ABOUT THIS EXERCISE
Pictures aside, please retype the whole listing word for word.
━━━
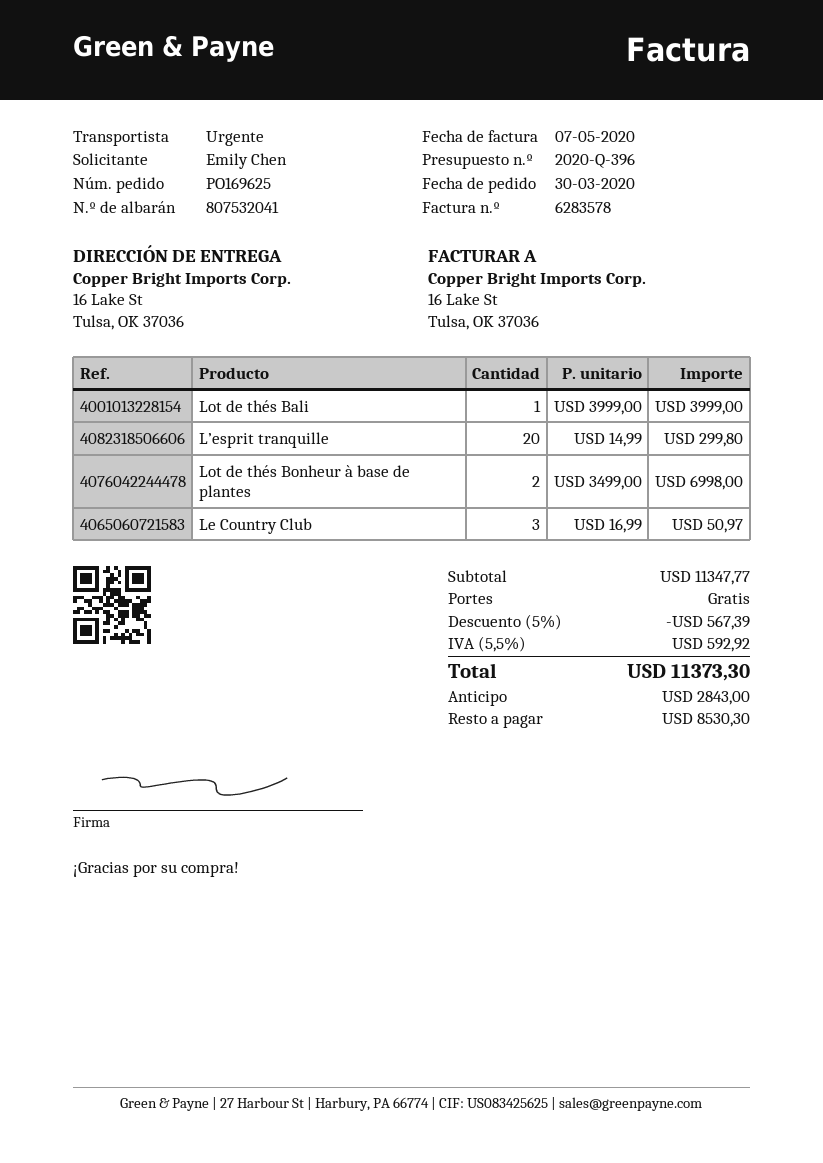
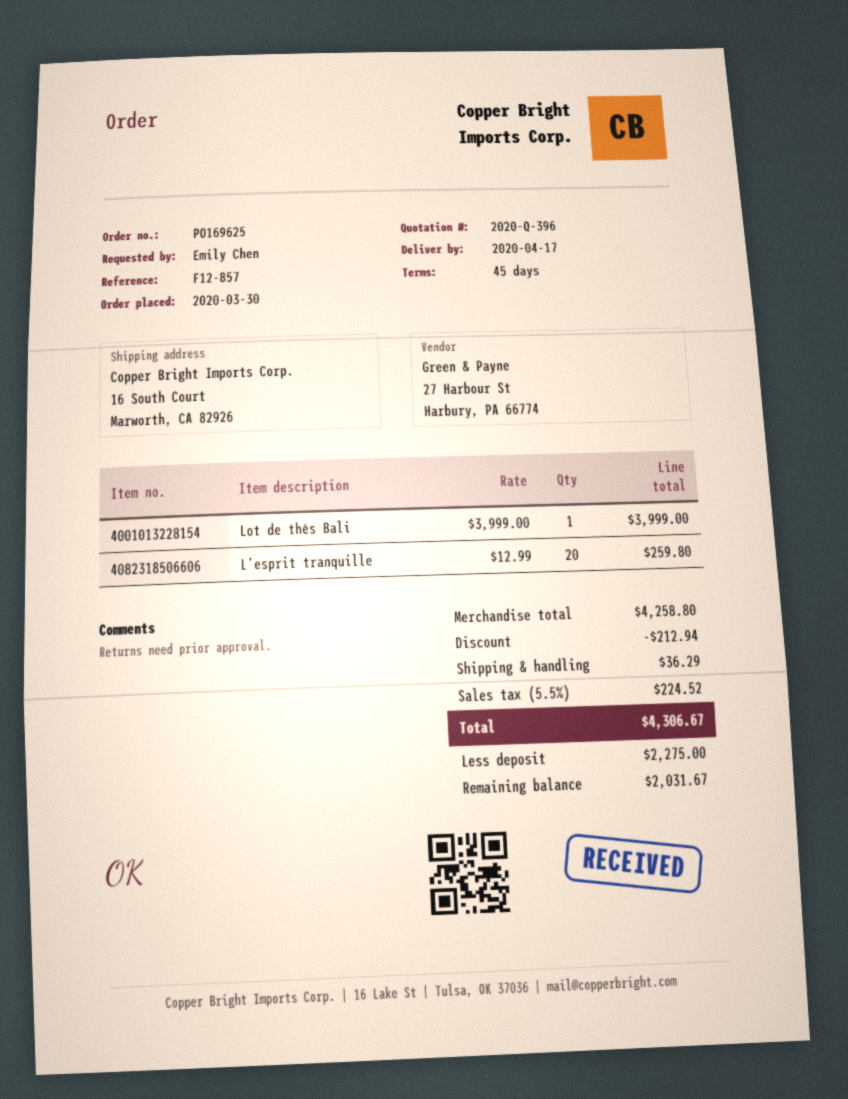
ship to: 16 Lake St, Tulsa, OK 37036 -> 16 South Court, Marworth, CA 82926
L’esprit tranquille: 20 x 14.99 = 299.80 -> 20 x 12.99 = 259.80
Lot de thés Bonheur à base de plantes: 2 x 3499.00 = 6998.00 -> none
Le Country Club: 3 x 16.99 = 50.97 -> none
subtotal: 11347.77 -> 4258.80
discount: 567.39 -> 212.94
shipping: 0.00 -> 36.29
tax: 5.5% = 592.92 -> 5.5% = 224.52
total: 11373.30 -> 4306.67
deposit: 2843.00 -> 2275.00
balance: 8530.30 -> 2031.67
━━━
TASK RESULT
ship to: 16 Lake St, Tulsa, OK 37036 -> 16 South Court, Marworth, CA 82926
L’esprit tranquille: 20 x 14.99 = 299.80 -> 20 x 12.99 = 259.80
Lot de thés Bonheur à base de plantes: 2 x 3499.00 = 6998.00 -> none
Le Country Club: 3 x 16.99 = 50.97 -> none
subtotal: 11347.77 -> 4258.80
discount: 567.39 -> 212.94
shipping: 0.00 -> 36.29
tax: 5.5% = 592.92 -> 5.5% = 224.52
total: 11373.30 -> 4306.67
deposit: 2843.00 -> 2275.00
balance: 8530.30 -> 2031.67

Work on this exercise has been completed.